What the task requires
Reproduce the section of the listing that begins at the line containing "(373, 330) none" and finishes at the line containing "(643, 1084) none". Include both end lines and nothing beyond them.

Records to use

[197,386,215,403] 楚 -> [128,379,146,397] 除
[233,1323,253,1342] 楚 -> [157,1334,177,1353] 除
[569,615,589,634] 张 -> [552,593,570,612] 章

--

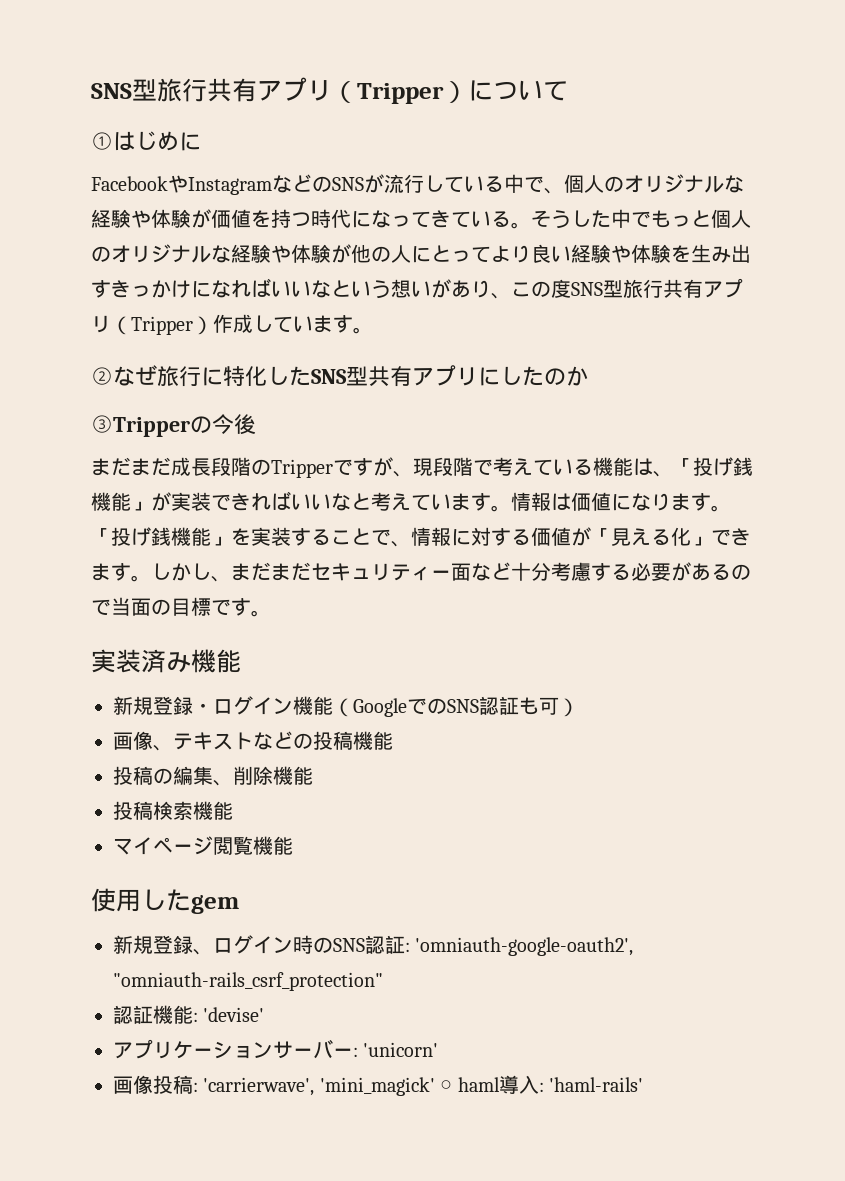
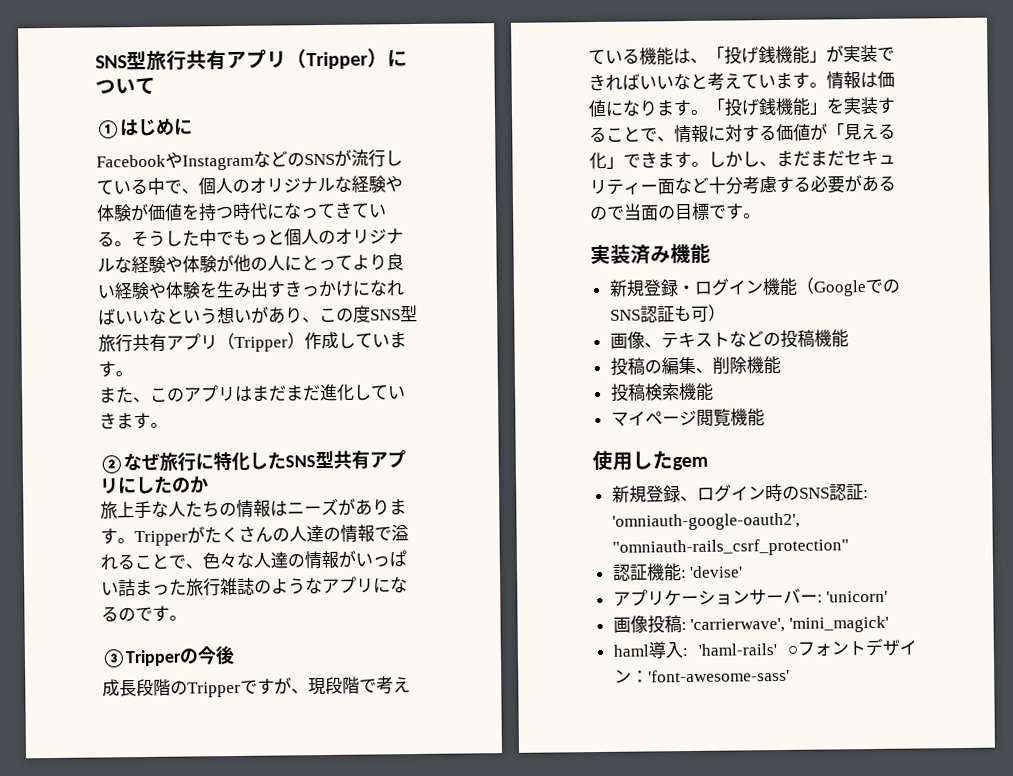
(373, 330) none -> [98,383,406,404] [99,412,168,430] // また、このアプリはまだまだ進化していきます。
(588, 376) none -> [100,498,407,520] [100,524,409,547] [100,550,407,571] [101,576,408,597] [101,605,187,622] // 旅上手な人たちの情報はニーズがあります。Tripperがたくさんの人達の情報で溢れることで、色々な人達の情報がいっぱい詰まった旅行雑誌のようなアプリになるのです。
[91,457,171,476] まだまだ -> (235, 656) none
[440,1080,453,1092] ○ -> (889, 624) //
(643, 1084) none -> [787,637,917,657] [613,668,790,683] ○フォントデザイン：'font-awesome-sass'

Solution to this exercise
(373, 330) none -> [98,383,406,404] [99,412,168,430] // また、このアプリはまだまだ進化していきます。
(588, 376) none -> [100,498,407,520] [100,524,409,547] [100,550,407,571] [101,576,408,597] [101,605,187,622] // 旅上手な人たちの情報はニーズがあります。Tripperがたくさんの人達の情報で溢れることで、色々な人達の情報がいっぱい詰まった旅行雑誌のようなアプリになるのです。
[91,457,171,476] まだまだ -> (235, 656) none
[440,1080,453,1092] ○ -> (889, 624) //
(643, 1084) none -> [787,637,917,657] [613,668,790,683] ○フォントデザイン：'font-awesome-sass'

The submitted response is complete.